The construction site symbolised a shift in Bermuda with the fast-growing insurance industry overtaking previously dominant tourism as the main driver of the economy. ACE and XL each opened their new buildings in 2001. 

In 2004, Mr Duperreault retired as CEO after a decade of success, handing over the reins to Evan Greenberg, who has now led the company for nearly 21 years. In 2008, ACE moved its corporate domicile from Cayman to Switzerland. 

In 2016, Mr Greenberg oversaw ACE’s $29.5 billion acquisition of the venerable US insurer Chubb. The deal created the world’s largest publicly traded property and casualty insurer. The combined company chose to brand as Chubb. 

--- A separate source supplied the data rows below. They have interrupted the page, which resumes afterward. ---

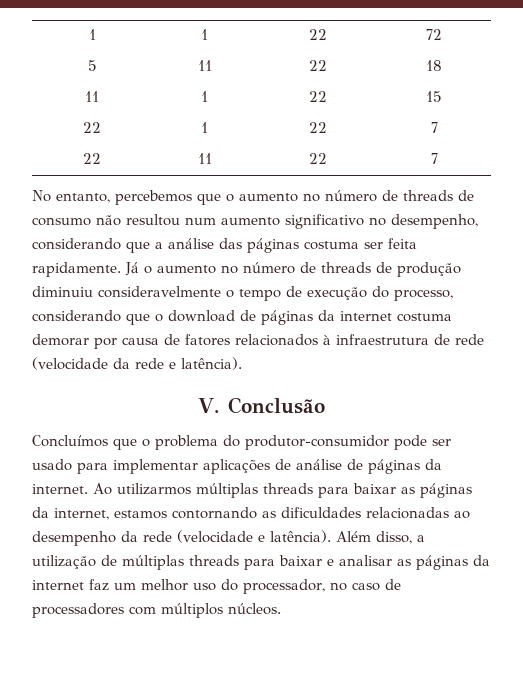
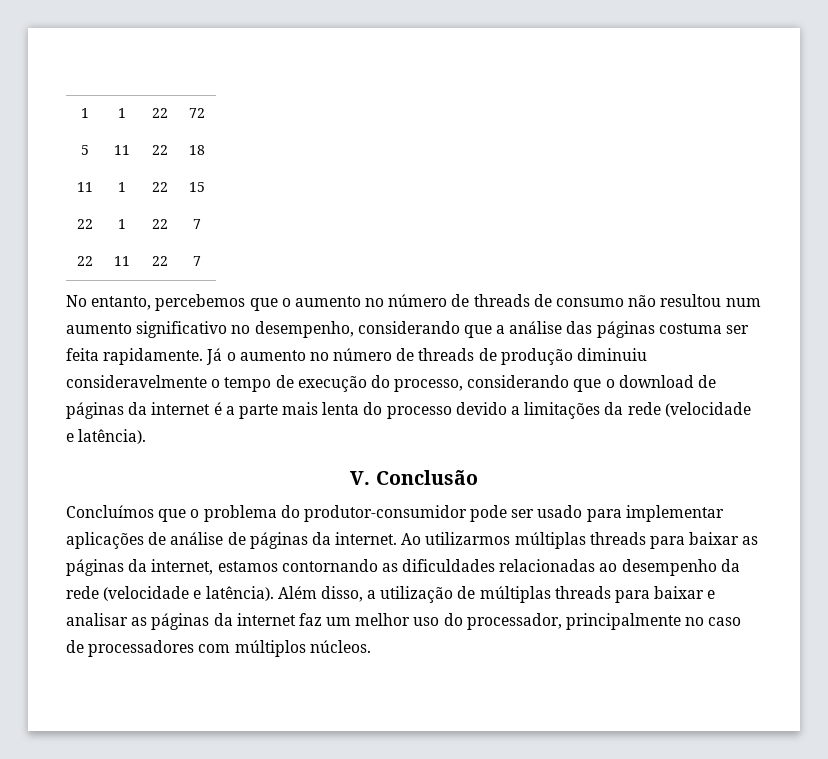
- Já o aumento no número de threads de produção diminuiu consideravelmente o tempo de execução do processo, considerando que o download de páginas da internet costuma demorar por causa de fatores relacionados à infraestrutura de rede (velocidade da rede e latência).
+ Já o aumento no número de threads de produção diminuiu consideravelmente o tempo de execução do processo, considerando que o download de páginas da internet é a parte mais lenta do processo devido a limitações da rede (velocidade e latência).
- Além disso, a utilização de múltiplas threads para baixar e analisar as páginas da internet faz um melhor uso do processador, no caso de processadores com múltiplos núcleos.
+ Além disso, a utilização de múltiplas threads para baixar e analisar as páginas da internet faz um melhor uso do processador, principalmente no caso de processadores com múltiplos núcleos.

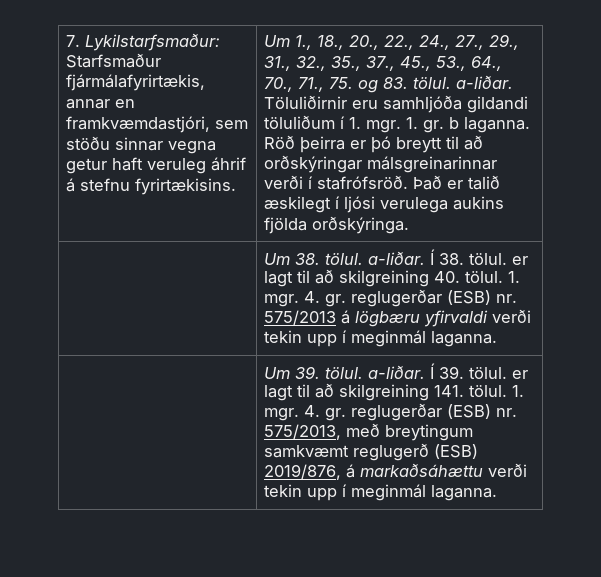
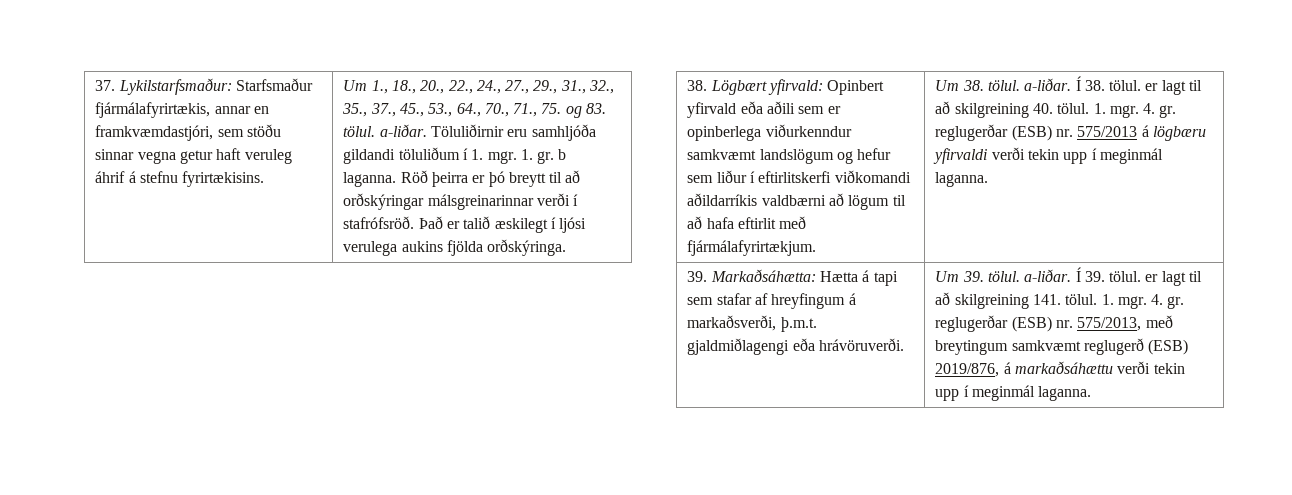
- 7. Lykilstarfsmaður: Starfsmaður fjármálafyrirtækis, annar en framkvæmdastjóri, sem stöðu sinnar vegna getur haft veruleg áhrif á stefnu fyrirtækisins.
+ 37. Lykilstarfsmaður: Starfsmaður fjármálafyrirtækis, annar en framkvæmdastjóri, sem stöðu sinnar vegna getur haft veruleg áhrif á stefnu fyrirtækisins.
+ 38. Lögbært yfirvald: Opinbert yfirvald eða aðili sem er opinberlega viðurkenndur samkvæmt landslögum og hefur sem liður í eftirlitskerfi viðkomandi aðildarríkis valdbærni að lögum til að hafa eftirlit með fjármálafyrirtækjum.
+ 39. Markaðsáhætta: Hætta á tapi sem stafar af hreyfingum á markaðsverði, þ.m.t. gjaldmiðlagengi eða hrávöruverði.

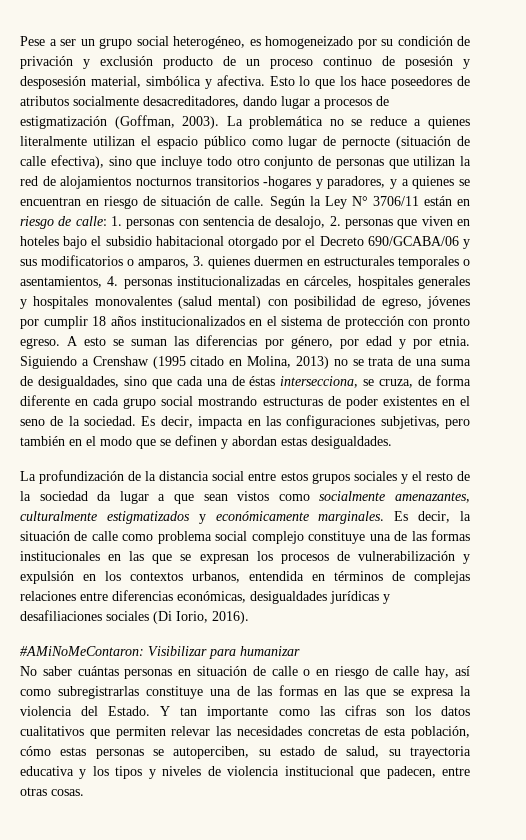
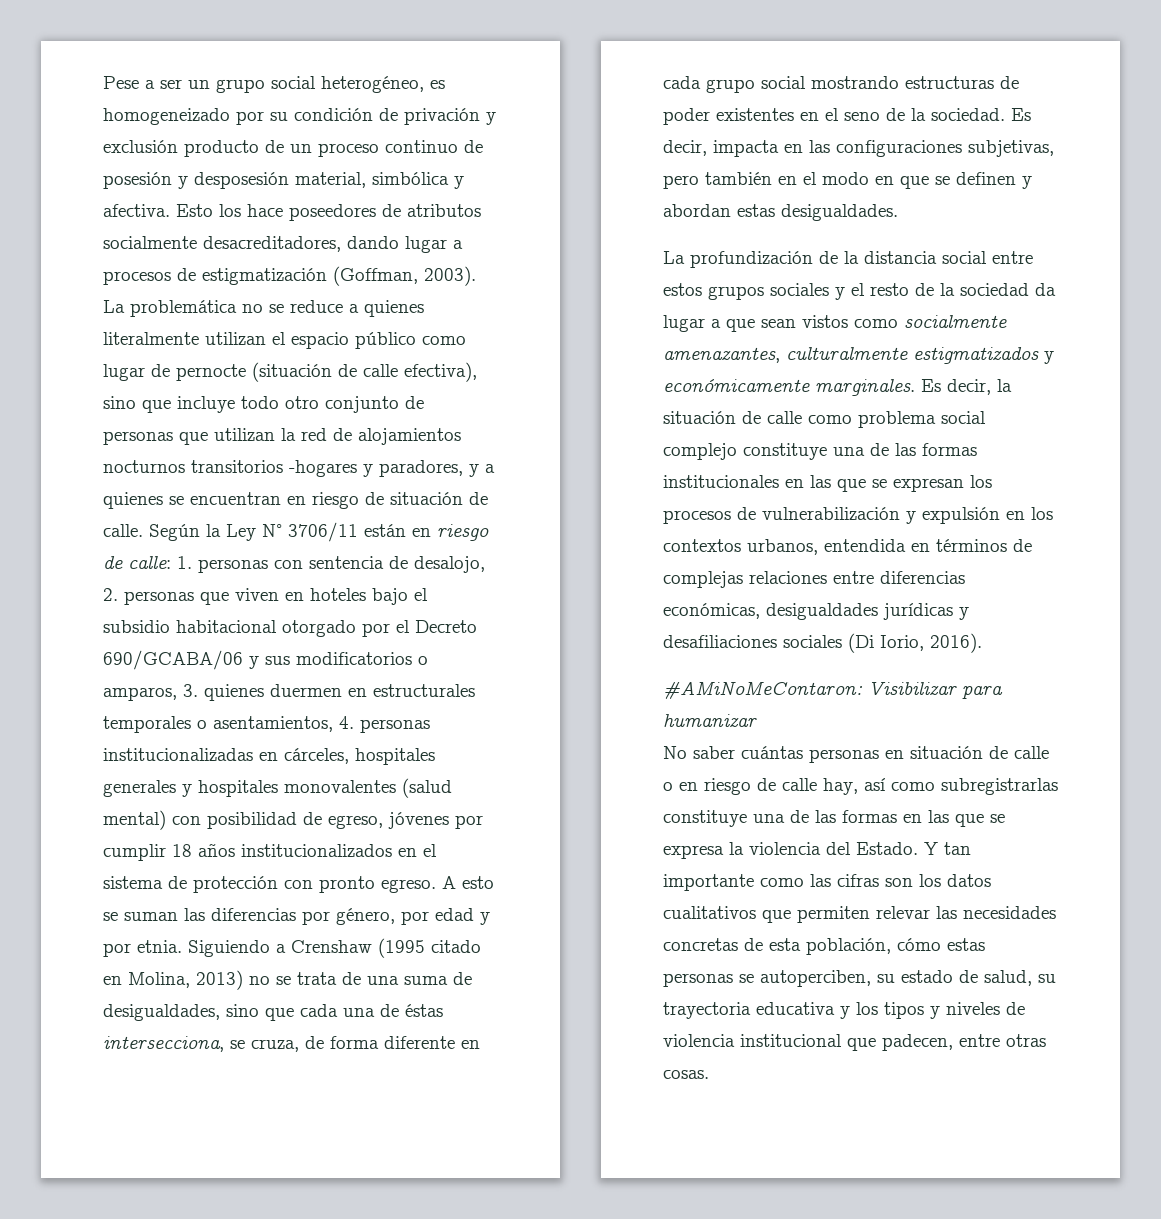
- Esto lo que los hace poseedores de atributos socialmente desacreditadores, dando lugar a procesos de estigmatización (Goffman, 2003).
+ Esto los hace poseedores de atributos socialmente desacreditadores, dando lugar a procesos de estigmatización (Goffman, 2003).
- Es decir, impacta en las configuraciones subjetivas, pero también en el modo que se definen y abordan estas desigualdades.
+ Es decir, impacta en las configuraciones subjetivas, pero también en el modo en que se definen y abordan estas desigualdades.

The company continues to make its mark on Bermuda, as underwriter of a wide range of insurance and reinsurance products and as a major employer with a strong track record of developing Bermudian talent, including current Chubb Bermuda division president, Judy Gonsalves and one of her predecessors in the role, Rees Fletcher. It is also a philanthropic force — the Chubb Charitable Foundation has donated more than $35 million to local charitable causes. 

LASTING LEGACY 

The ACE brand may have been consigned to history, but it will for ever remain a powerful name in the annals of Bermuda business. When Robert Clements envisioned ACE as an innovative solution in Bermuda to an international insurance problem, he set a precedent. 

ACE’s success inspired others to follow that precedent. Like the cluster of the catastrophe reinsurers which incorporated on the island in the wake of Hurricane Andrew. Like the cluster of diversified insurers who entered the market after 9/11 in 2001, and like the sidecar and catastrophe-bond innovators who introduced an influx of third-party capital to bolster reinsurance capacity after the devastating hurricane season of 2005. 

Today, Bermuda is a vibrant and diversified global re/insurance market, covering risks of every conceivable type, from storms and earthquakes to cyber risk, from climate risk and professional liability to the mortgages of millions of American homeowners. It has an unrivalled reputation as the laboratory of the insurance world, where world-leading talent creates new ways to cover the world’s most complex emerging risks. 

If you happen to pass Room 348 at the Hamilton Princess hotel, you will see a plaque on the wall commemorating the place where ACE wrote its first policy — immortalising a moment that arguably heralded the start of Bermuda’s transformation into the thriving market it is today.